Aury’s impact on the world of pornography and literature came with criticism and pushback, as critics were appalled at her revolutionary tactics. Wyngaard explains that “for such critics, the book designated the end of pornography as they knew it: a male-centered genre based on (heterosexual) male desire written for a male audience” (992). According to critics, the realization that the novel was written by a woman “transformed it into something non-pornographic” and “something entirely non-erotic” given “its failure the stimulate the (male) reader and its capacity to bore” (Wyngaard 992). In addition, a review in the Statusdescribes how the book “did not arouse [him] sexually” and further questioned, “for whom would it be pornography?” (Wyngaard 992). These responses, ironically enough, only further demonstrated how Story of O transcended both literature and pornography, blurring the lines between the two genres. Aury challenged the ability to explore sex in literary fiction while also challenging the male centric authorship and audience of pornography. Aury demonstrated that women can play an active role in the world of pornography and erotic literature, which American had not yet seen.
Conclusion
Through the history of the novel’s publication, it is evident the authorial anonymity attracted the attention of critics who identified her work as a piece of literature. Once accepted as literary fiction, Story of O brought to light how pornography can influence and be applied to literature.
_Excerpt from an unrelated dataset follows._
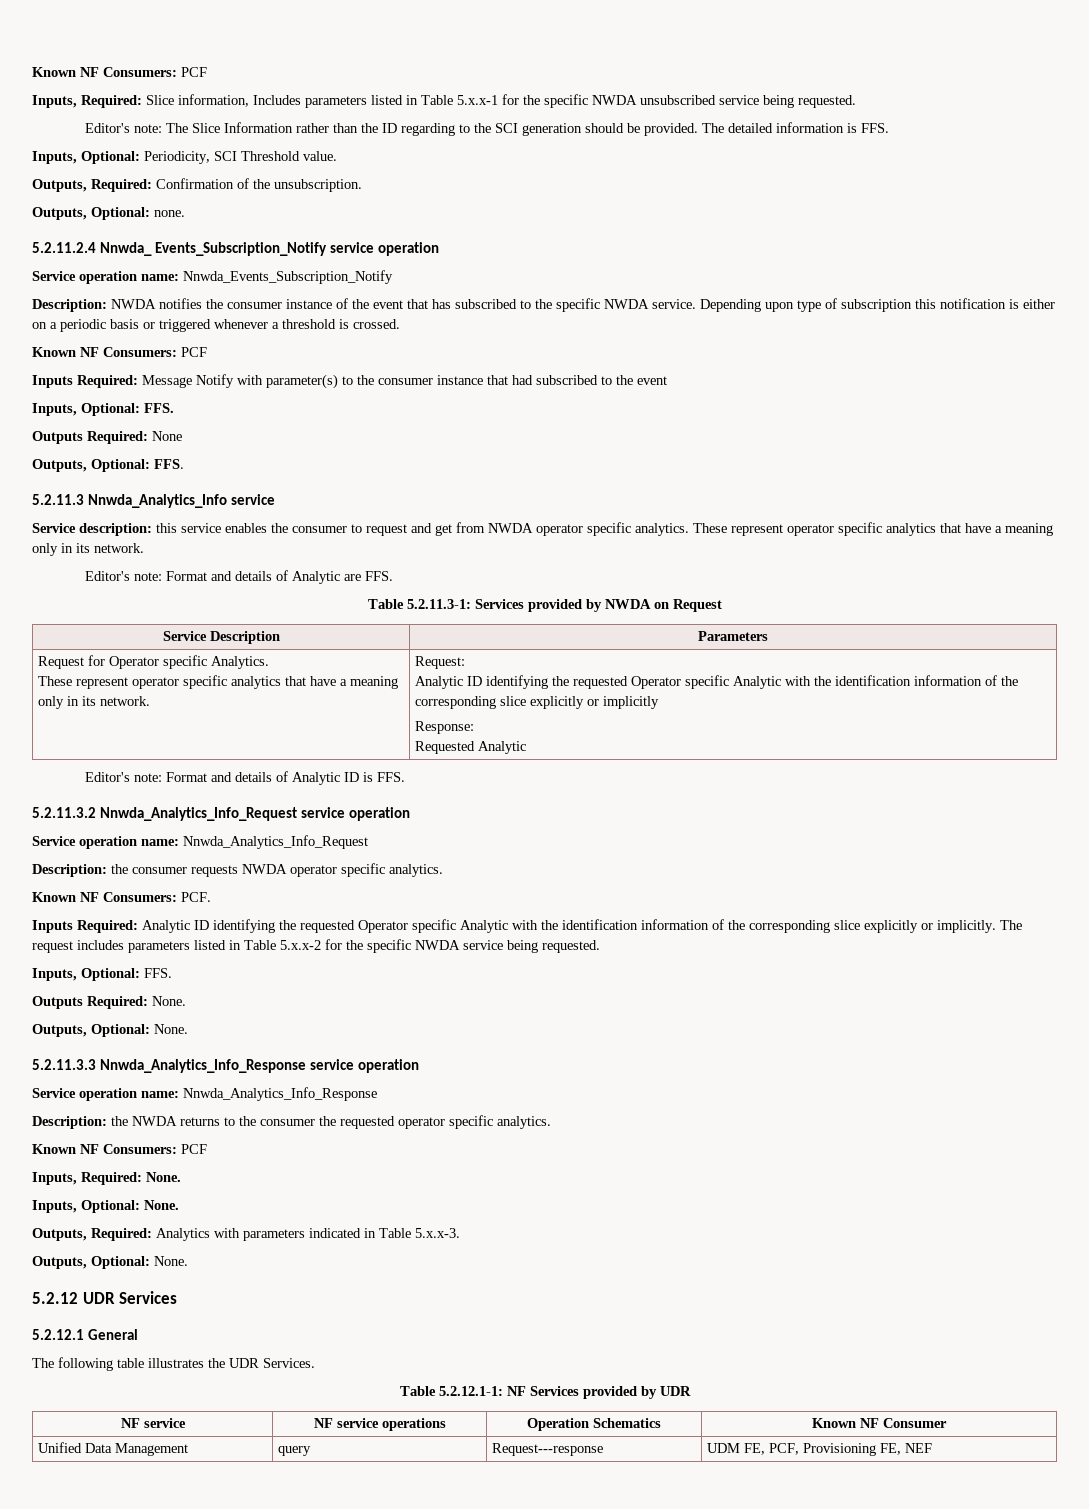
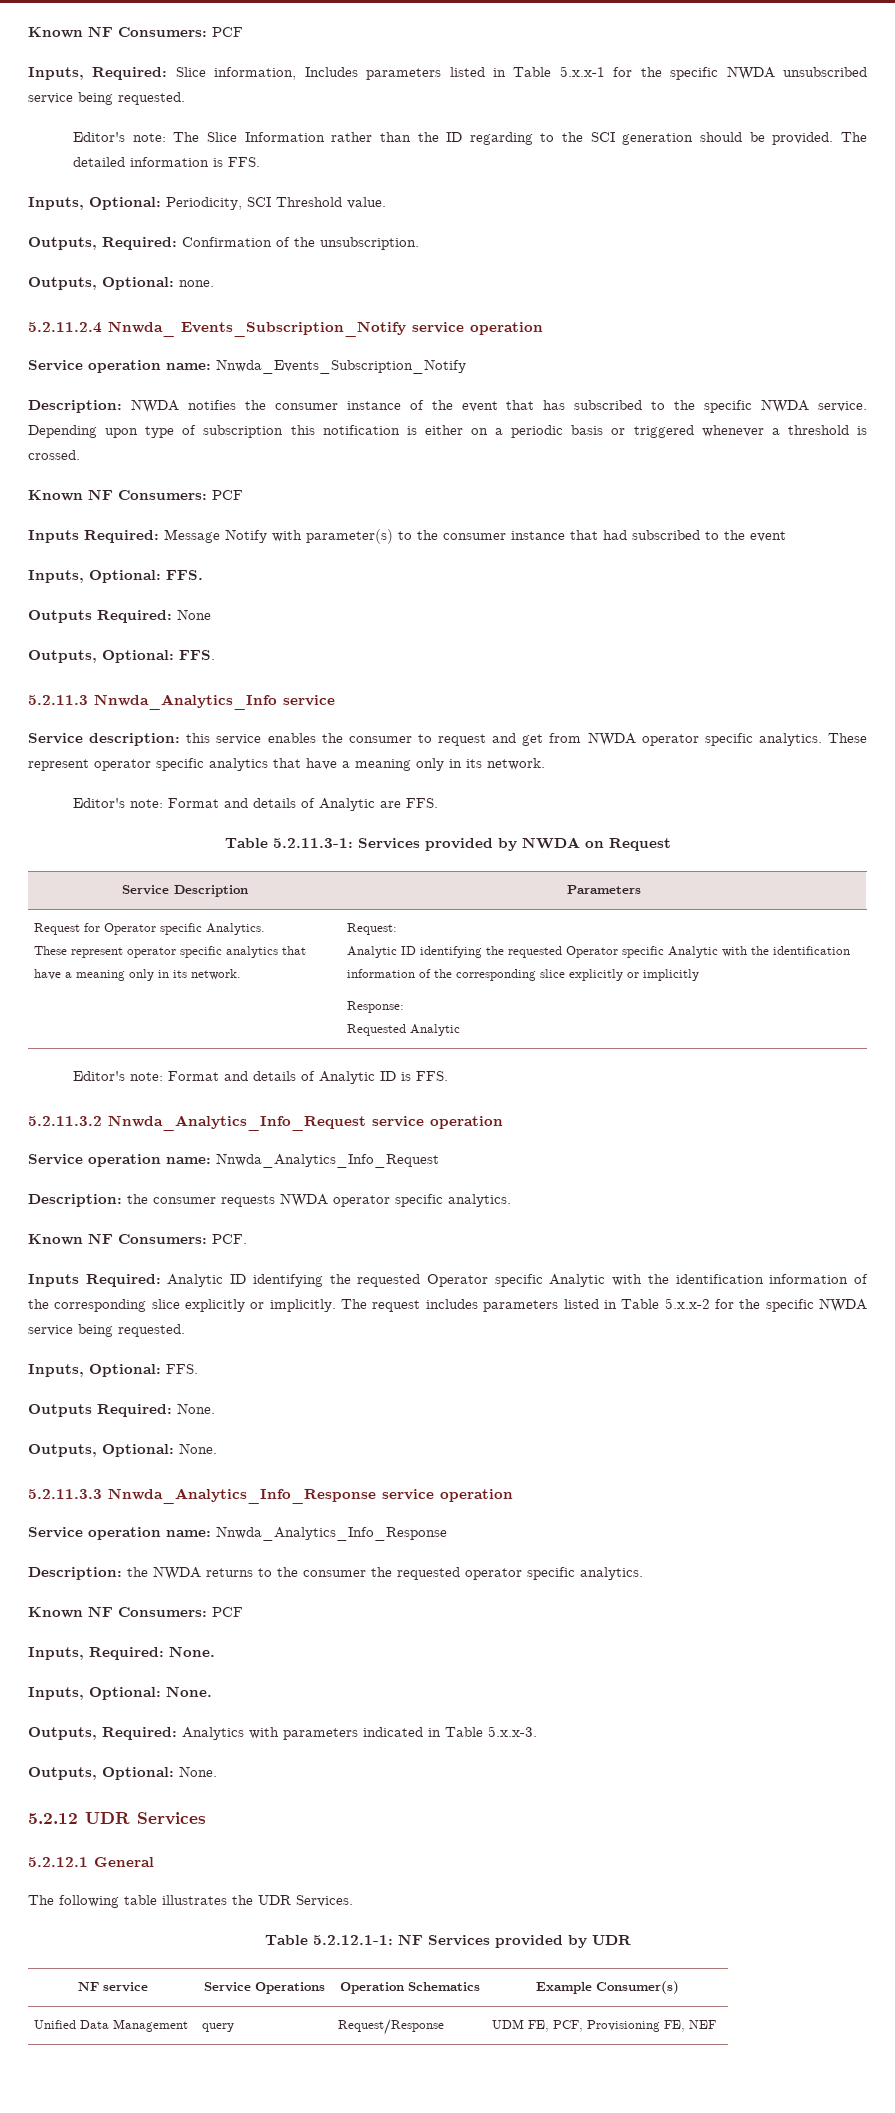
- NF service | NF service operations | Operation Schematics | Known NF Consumer
+ NF service | Service Operations | Operation Schematics | Example Consumer(s)
- Unified Data Management | query | Request---response | UDM FE, PCF, Provisioning FE, NEF
+ Unified Data Management | query | Request/Response | UDM FE, PCF, Provisioning FE, NEF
By blurring the lines between these two genres, Aury changed the limits of literary fiction and challenged the agency of women in pornography. The effect of Aury’s work reverberates to the modern-day publication of erotic fiction. Aury was able to write female oriented fiction and make it become “more socially acceptable reading material and enter into mainstream American culture” (Wyngaard 982-983). Many critics say that Aury’s work helped paved the road for E.L. James’ smash hit Fifty Shades of Grey. Aury’s novel, and the story behind it, therefore, can be viewed as a piece of remarkable fiction. Without Aury’s work, and Grove Press’s perseverance in the publishing her novel in America, the erotic romance industry would not be the subgenre it is today.